▸ EXCERPTED RECORDS:
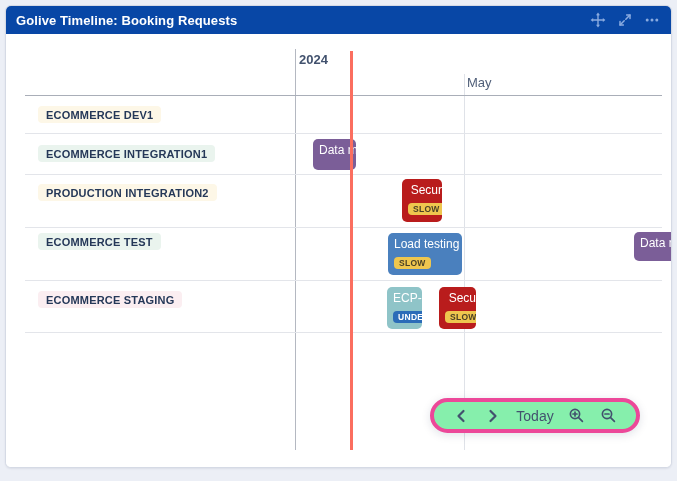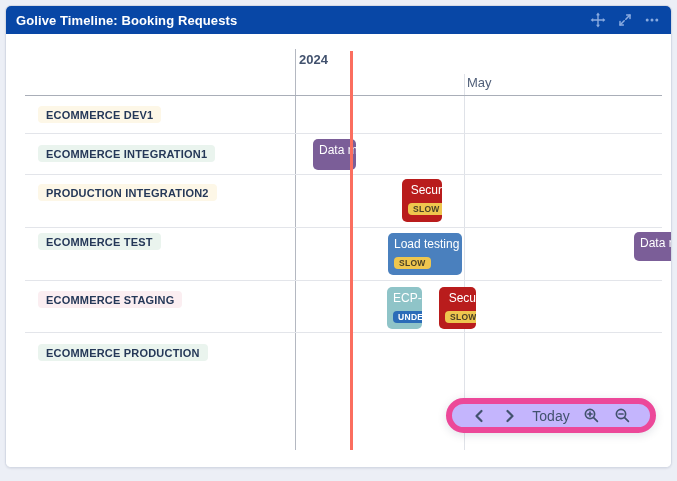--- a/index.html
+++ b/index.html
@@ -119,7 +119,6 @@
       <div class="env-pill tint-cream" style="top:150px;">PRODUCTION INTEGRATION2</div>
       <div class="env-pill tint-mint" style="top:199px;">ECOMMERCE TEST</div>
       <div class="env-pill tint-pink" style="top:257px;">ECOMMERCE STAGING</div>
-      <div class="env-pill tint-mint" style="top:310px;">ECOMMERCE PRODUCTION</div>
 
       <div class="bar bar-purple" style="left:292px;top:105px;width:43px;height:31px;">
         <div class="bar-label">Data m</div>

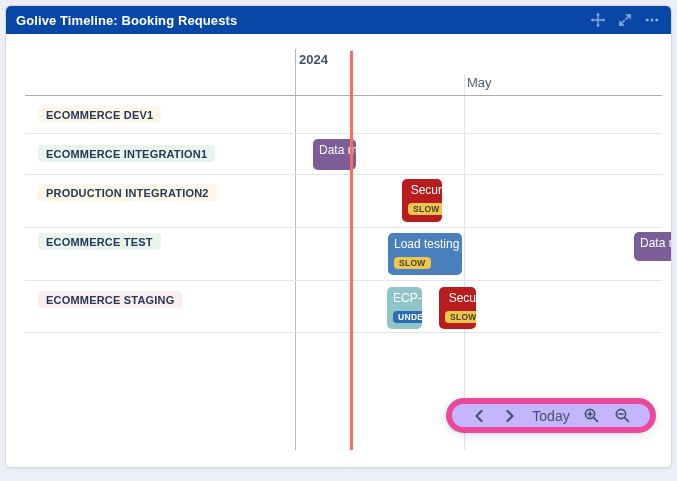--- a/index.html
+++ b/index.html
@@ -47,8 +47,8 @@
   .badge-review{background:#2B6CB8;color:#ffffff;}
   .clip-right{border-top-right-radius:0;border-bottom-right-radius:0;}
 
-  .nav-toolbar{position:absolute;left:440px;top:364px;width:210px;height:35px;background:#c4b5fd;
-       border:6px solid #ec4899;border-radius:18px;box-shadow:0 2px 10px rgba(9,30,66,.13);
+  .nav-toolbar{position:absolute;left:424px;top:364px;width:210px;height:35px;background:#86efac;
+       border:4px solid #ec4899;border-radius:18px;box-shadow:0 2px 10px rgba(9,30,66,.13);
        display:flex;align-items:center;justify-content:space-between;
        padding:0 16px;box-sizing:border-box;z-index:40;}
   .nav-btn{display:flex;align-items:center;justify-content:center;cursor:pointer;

--

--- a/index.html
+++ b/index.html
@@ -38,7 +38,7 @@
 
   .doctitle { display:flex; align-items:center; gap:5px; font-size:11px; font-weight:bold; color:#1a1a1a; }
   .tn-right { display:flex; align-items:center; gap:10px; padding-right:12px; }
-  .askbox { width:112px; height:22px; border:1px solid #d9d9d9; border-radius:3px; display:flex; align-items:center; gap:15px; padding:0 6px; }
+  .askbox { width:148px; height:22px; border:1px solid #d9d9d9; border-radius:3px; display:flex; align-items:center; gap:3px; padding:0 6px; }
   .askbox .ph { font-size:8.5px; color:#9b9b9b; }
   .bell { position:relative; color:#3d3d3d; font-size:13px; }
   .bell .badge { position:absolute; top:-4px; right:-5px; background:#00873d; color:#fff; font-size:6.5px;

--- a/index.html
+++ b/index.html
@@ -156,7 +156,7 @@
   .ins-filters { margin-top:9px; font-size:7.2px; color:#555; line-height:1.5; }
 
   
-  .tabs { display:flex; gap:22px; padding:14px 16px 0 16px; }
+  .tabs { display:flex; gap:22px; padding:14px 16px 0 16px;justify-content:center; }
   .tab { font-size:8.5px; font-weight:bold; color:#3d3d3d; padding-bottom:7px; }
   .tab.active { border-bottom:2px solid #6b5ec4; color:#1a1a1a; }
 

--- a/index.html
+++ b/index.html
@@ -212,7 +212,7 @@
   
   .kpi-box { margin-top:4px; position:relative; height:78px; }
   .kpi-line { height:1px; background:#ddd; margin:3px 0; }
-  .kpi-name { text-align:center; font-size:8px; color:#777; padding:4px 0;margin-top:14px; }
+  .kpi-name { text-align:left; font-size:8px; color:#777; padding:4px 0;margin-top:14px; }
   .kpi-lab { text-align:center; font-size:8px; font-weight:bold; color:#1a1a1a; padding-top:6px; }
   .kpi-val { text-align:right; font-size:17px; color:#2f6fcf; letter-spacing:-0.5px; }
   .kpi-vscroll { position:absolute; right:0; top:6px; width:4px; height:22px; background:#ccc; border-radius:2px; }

▸ WHAT THE EXERCISE ASKS: Check each line of the material above for the string "relative". Please count those that have it and reply with the number only.

▸ OUTPUT FOR THIS EXERCISE: 2